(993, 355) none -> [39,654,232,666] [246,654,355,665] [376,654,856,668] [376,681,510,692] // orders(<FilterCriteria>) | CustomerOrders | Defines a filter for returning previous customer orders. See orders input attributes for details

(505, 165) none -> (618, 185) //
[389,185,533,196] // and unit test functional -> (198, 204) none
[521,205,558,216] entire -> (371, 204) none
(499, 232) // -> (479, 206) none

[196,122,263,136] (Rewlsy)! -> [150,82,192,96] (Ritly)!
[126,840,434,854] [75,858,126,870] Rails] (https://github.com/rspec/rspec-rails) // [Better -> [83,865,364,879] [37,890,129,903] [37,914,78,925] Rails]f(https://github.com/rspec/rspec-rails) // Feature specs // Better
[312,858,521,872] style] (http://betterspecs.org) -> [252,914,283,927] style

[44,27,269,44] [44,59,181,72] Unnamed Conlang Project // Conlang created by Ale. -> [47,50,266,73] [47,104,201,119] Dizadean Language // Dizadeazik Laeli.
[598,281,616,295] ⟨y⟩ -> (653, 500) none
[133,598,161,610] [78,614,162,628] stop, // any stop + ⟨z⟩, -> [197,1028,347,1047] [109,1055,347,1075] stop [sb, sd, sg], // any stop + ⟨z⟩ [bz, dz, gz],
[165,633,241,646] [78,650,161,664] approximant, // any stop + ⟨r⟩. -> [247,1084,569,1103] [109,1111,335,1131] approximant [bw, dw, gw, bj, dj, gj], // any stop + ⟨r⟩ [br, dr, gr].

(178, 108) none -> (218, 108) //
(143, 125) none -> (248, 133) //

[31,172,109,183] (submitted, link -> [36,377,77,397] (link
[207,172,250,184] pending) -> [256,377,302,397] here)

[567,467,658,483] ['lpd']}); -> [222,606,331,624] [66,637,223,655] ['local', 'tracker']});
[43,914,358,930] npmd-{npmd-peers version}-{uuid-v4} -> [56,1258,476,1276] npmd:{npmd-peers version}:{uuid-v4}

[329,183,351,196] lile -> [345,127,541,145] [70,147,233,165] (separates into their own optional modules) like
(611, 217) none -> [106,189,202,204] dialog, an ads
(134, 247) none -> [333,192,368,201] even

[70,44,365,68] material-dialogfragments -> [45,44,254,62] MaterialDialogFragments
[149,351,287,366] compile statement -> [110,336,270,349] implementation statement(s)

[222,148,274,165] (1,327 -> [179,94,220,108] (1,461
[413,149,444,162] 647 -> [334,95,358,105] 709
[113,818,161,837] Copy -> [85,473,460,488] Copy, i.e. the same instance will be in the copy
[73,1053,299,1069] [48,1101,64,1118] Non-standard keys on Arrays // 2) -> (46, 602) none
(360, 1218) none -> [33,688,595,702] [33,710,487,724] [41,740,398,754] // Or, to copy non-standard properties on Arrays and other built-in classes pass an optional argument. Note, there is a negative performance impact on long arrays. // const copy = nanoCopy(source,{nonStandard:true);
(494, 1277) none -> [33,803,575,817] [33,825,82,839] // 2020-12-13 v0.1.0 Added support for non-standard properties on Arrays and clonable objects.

— ASSIGNMENT —
Reproduce, exactly and without additions, the run of lines from the start of the listing above to the line bearing "[598,281,616,295] ⟨y⟩ -> (653, 500) none", inclusive.

— RESULT OF THIS EXERCISE —
(993, 355) none -> [39,654,232,666] [246,654,355,665] [376,654,856,668] [376,681,510,692] // orders(<FilterCriteria>) | CustomerOrders | Defines a filter for returning previous customer orders. See orders input attributes for details

(505, 165) none -> (618, 185) //
[389,185,533,196] // and unit test functional -> (198, 204) none
[521,205,558,216] entire -> (371, 204) none
(499, 232) // -> (479, 206) none

[196,122,263,136] (Rewlsy)! -> [150,82,192,96] (Ritly)!
[126,840,434,854] [75,858,126,870] Rails] (https://github.com/rspec/rspec-rails) // [Better -> [83,865,364,879] [37,890,129,903] [37,914,78,925] Rails]f(https://github.com/rspec/rspec-rails) // Feature specs // Better
[312,858,521,872] style] (http://betterspecs.org) -> [252,914,283,927] style

[44,27,269,44] [44,59,181,72] Unnamed Conlang Project // Conlang created by Ale. -> [47,50,266,73] [47,104,201,119] Dizadean Language // Dizadeazik Laeli.
[598,281,616,295] ⟨y⟩ -> (653, 500) none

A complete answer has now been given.